In total, 127 patients (median age 75.5 years) were included in the study. Hypertension correlated with DCR and OS; proteinuria correlated with ORR and DCR. Proteinuria or hypertension in the first 2 cycles did not correlate with efficacy. Risk factors for hypertension were female gender (odds ratio [OR] 0.241; P = 0.011) and more bevacizumab cycles (OR 1.112; P = 0.002); risk factors for proteinuria were diabetes (OR 3.869; P = 0.006) and more bevacizumab cycles (OR 1.181; P<0.0001). Multivariate analysis identified as having prognostic value: baseline lactate dehydrogenase, haemoglobin, number of metastatic lesions and DCR.

Conclusion

This analysis of two phase II studies suggests that hypertension is significantly correlated with OS but not with ORR and TTP, whereas proteinuria is correlated with ORR but not with OS and TTP. Both hypertension and proteinuria are associated with the duration of bevacizumab treatment and do not represent an independent prognostic factor.
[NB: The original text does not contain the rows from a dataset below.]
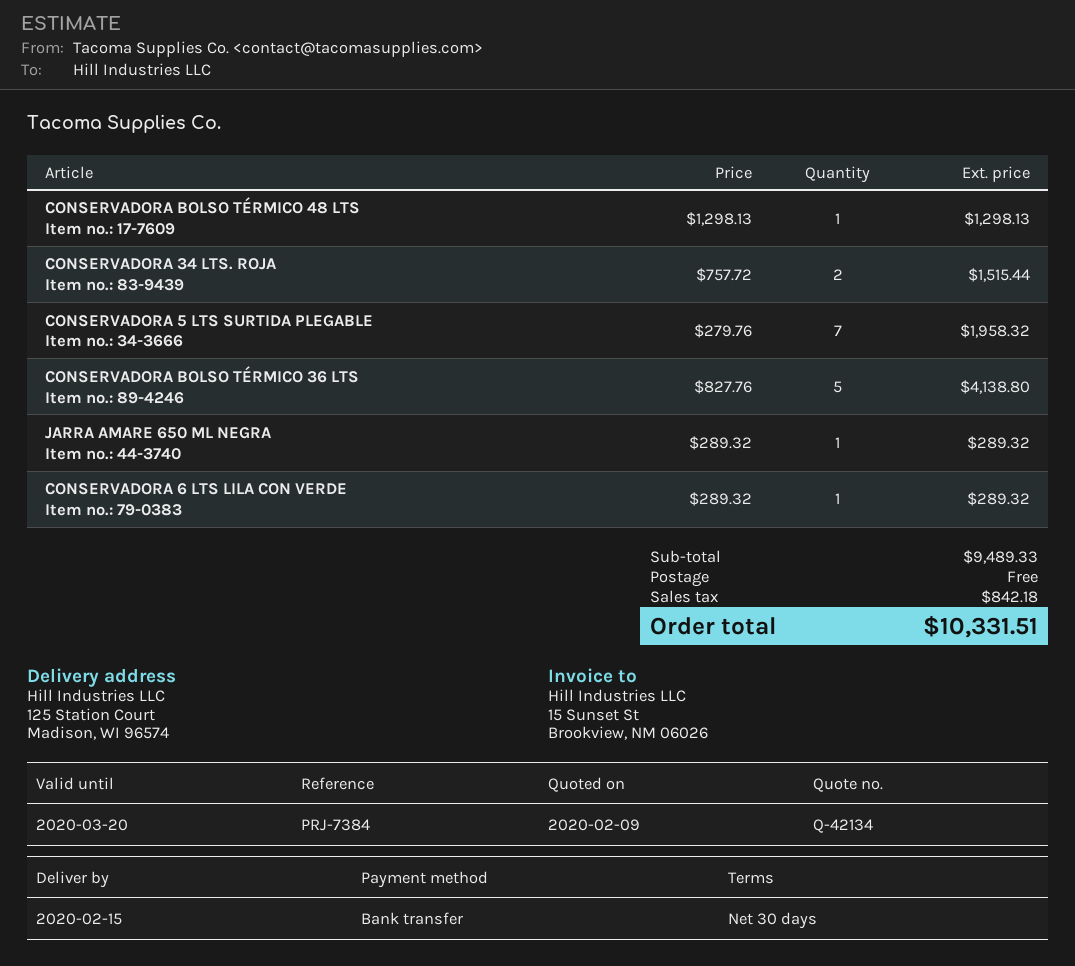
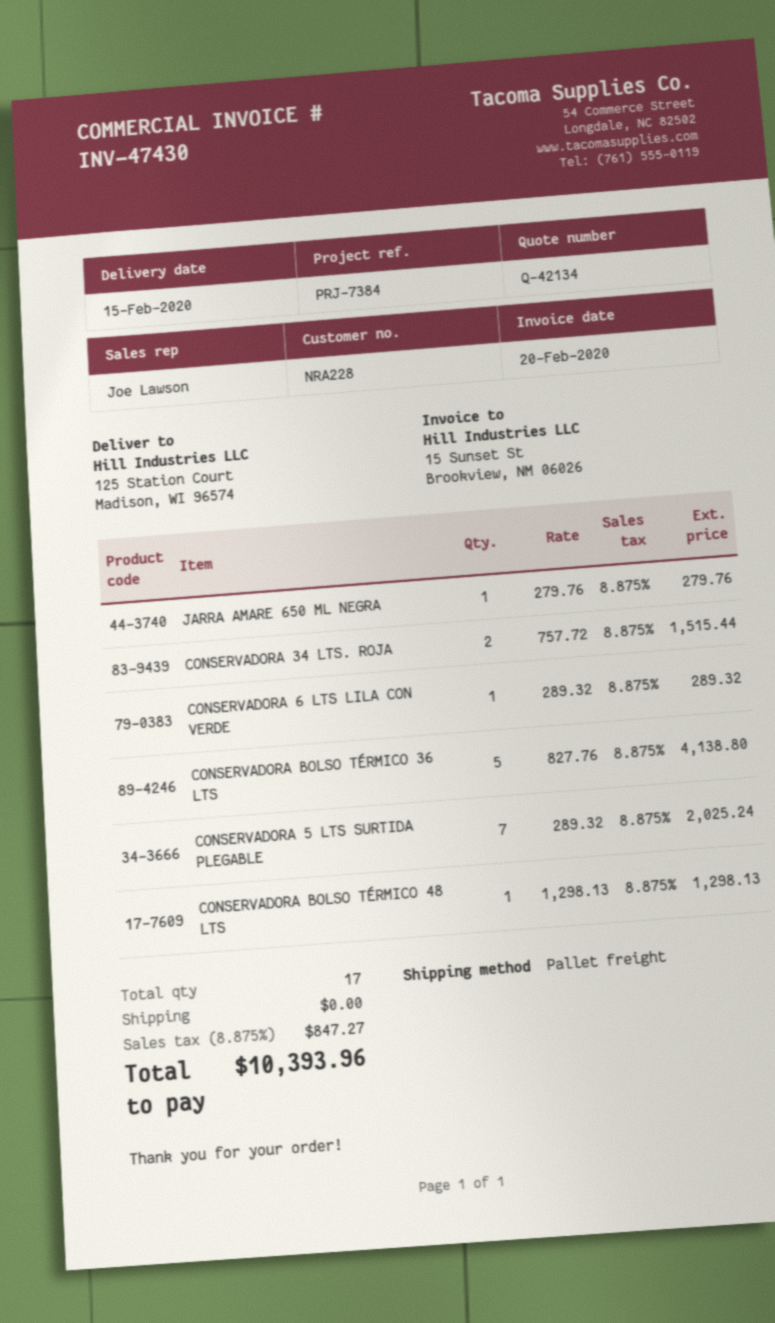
CONSERVADORA 5 LTS SURTIDA PLEGABLE: 7 x 279.76 = 1958.32 -> 7 x 289.32 = 2025.24
JARRA AMARE 650 ML NEGRA: 1 x 289.32 = 289.32 -> 1 x 279.76 = 279.76
tax: 842.18 -> 847.27
total: 10331.51 -> 10393.96

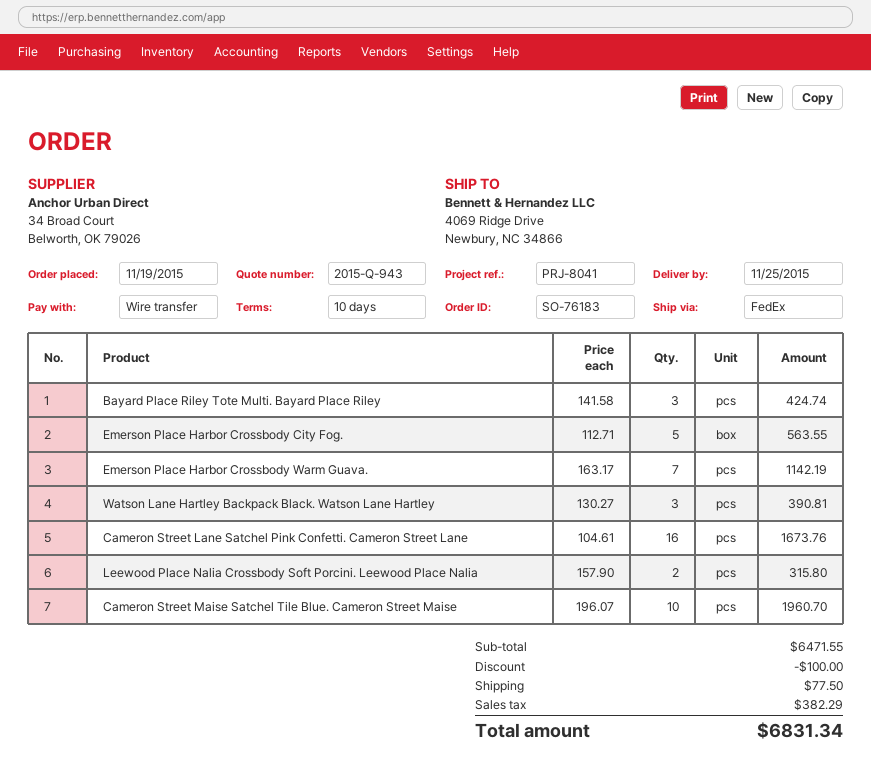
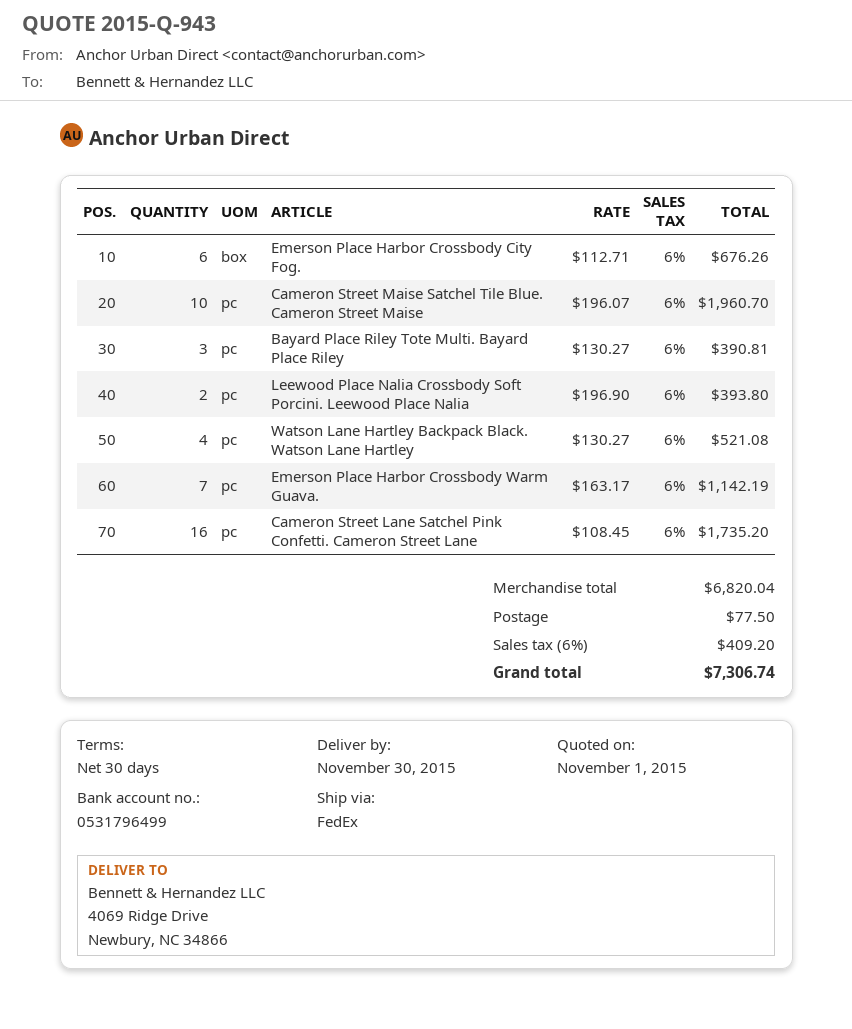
delivery date: 2015-11-25 -> 2015-11-30
payment terms: 10 days -> 30 days
Bayard Place Riley Tote Multi. Bayard Place Riley: 3 x 141.58 = 424.74 -> 3 x 130.27 = 390.81
Emerson Place Harbor Crossbody City Fog.: 5 x 112.71 = 563.55 -> 6 x 112.71 = 676.26
Watson Lane Hartley Backpack Black. Watson Lane Hartley: 3 x 130.27 = 390.81 -> 4 x 130.27 = 521.08
Cameron Street Lane Satchel Pink Confetti. Cameron Street Lane: 16 x 104.61 = 1673.76 -> 16 x 108.45 = 1735.20
Leewood Place Nalia Crossbody Soft Porcini. Leewood Place Nalia: 2 x 157.90 = 315.80 -> 2 x 196.90 = 393.80
subtotal: 6471.55 -> 6820.04
discount: 100.00 -> none
tax: 382.29 -> 409.20
total: 6831.34 -> 7306.74

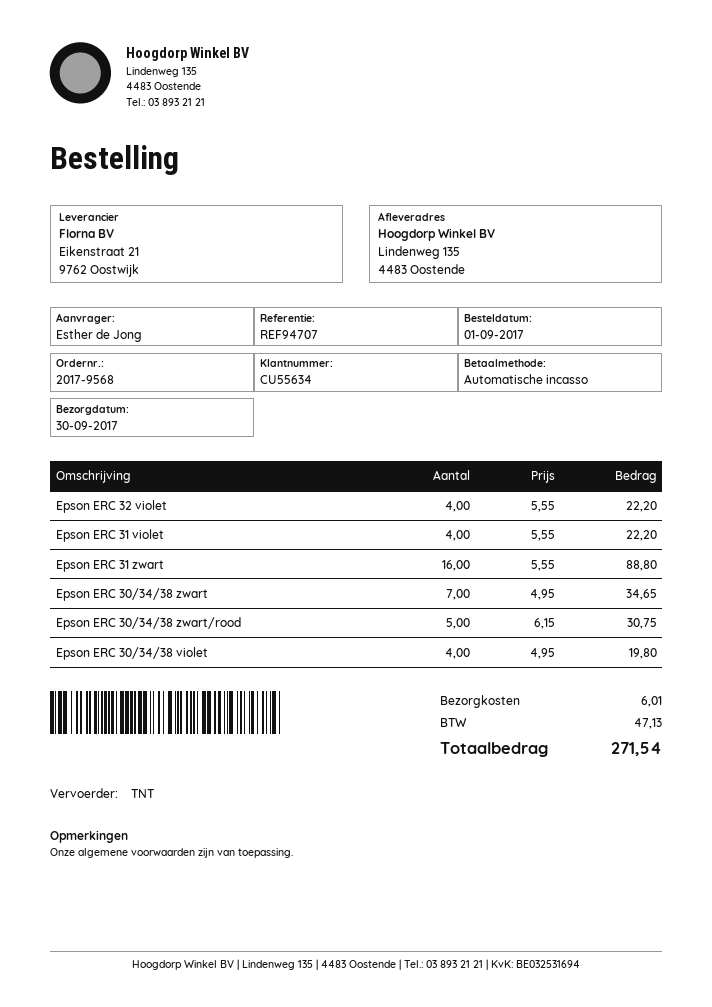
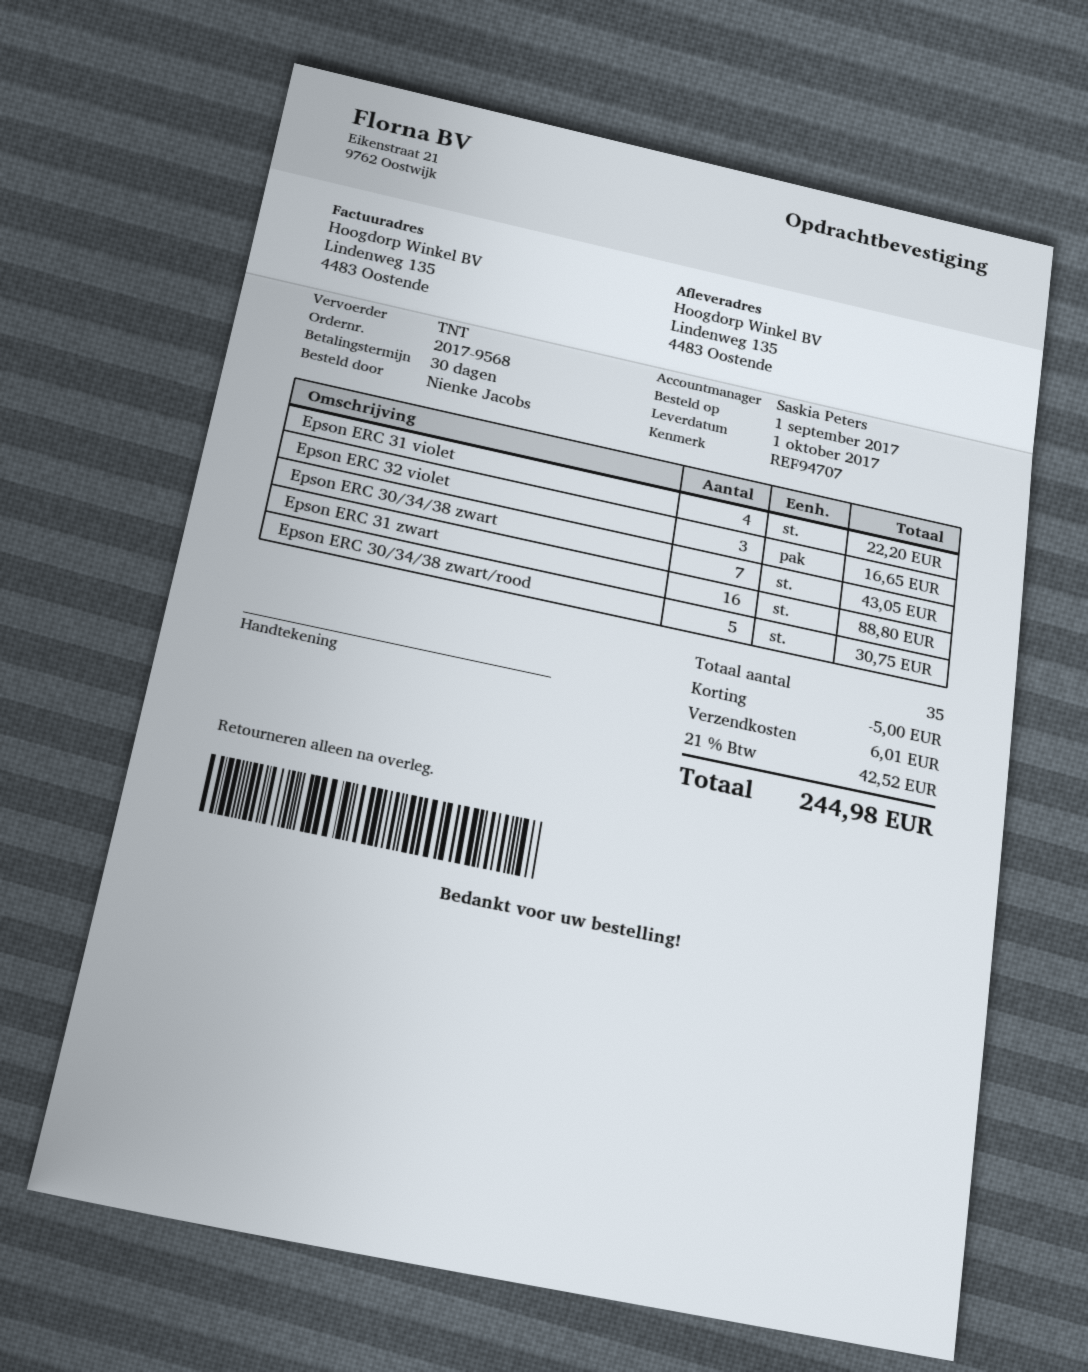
delivery date: 2017-09-30 -> 2017-10-01
ordered by: Esther de Jong -> Nienke Jacobs
Epson ERC 32 violet: 4 for 22.20 -> 3 for 16.65
Epson ERC 30/34/38 zwart: 7 for 34.65 -> 7 for 43.05
Epson ERC 30/34/38 violet: 4 for 19.80 -> none
discount: none -> 5.00
tax: 47.13 -> 42.52
total: 271.54 -> 244.98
Citation: Feliu J, Salud A, Safont MJ, García-Girón C, Aparicio J, Losa F, et al. (2015) Correlation of Hypertension and Proteinuria with Outcome in Elderly Bevacizumab-Treated Patients with Metastatic Colorectal Cancer. PLoS ONE 10(1): e0116527. https://doi.org/10.1371/journal.pone.0116527

Academic Editor: Francesco Bertolini, European Institute of Oncology, ITALY

Received: July 25, 2014; Accepted: December 9, 2014; Published: January 20, 2015

Copyright: © 2015 Feliu et al. This is an open access article distributed under the terms of the Creative Commons Attribution License, which permits unrestricted use, distribution, and reproduction in any medium, provided the original author and source are credited

Data Availability: All relevant data are within the paper.

Funding: The BECA study was supported by Hoffmann-La Roche, Nutley, USA, and the BECOX study was sponsored by Grupo Espanol Multidisciplinario del Cancer Digestivo, Spain. Support for third-party writing assistance for this manuscript was provided by Roche Farma, Spain. The funders had no role in study design, data collection and analysis, decision to publish, or preparation of the manuscript.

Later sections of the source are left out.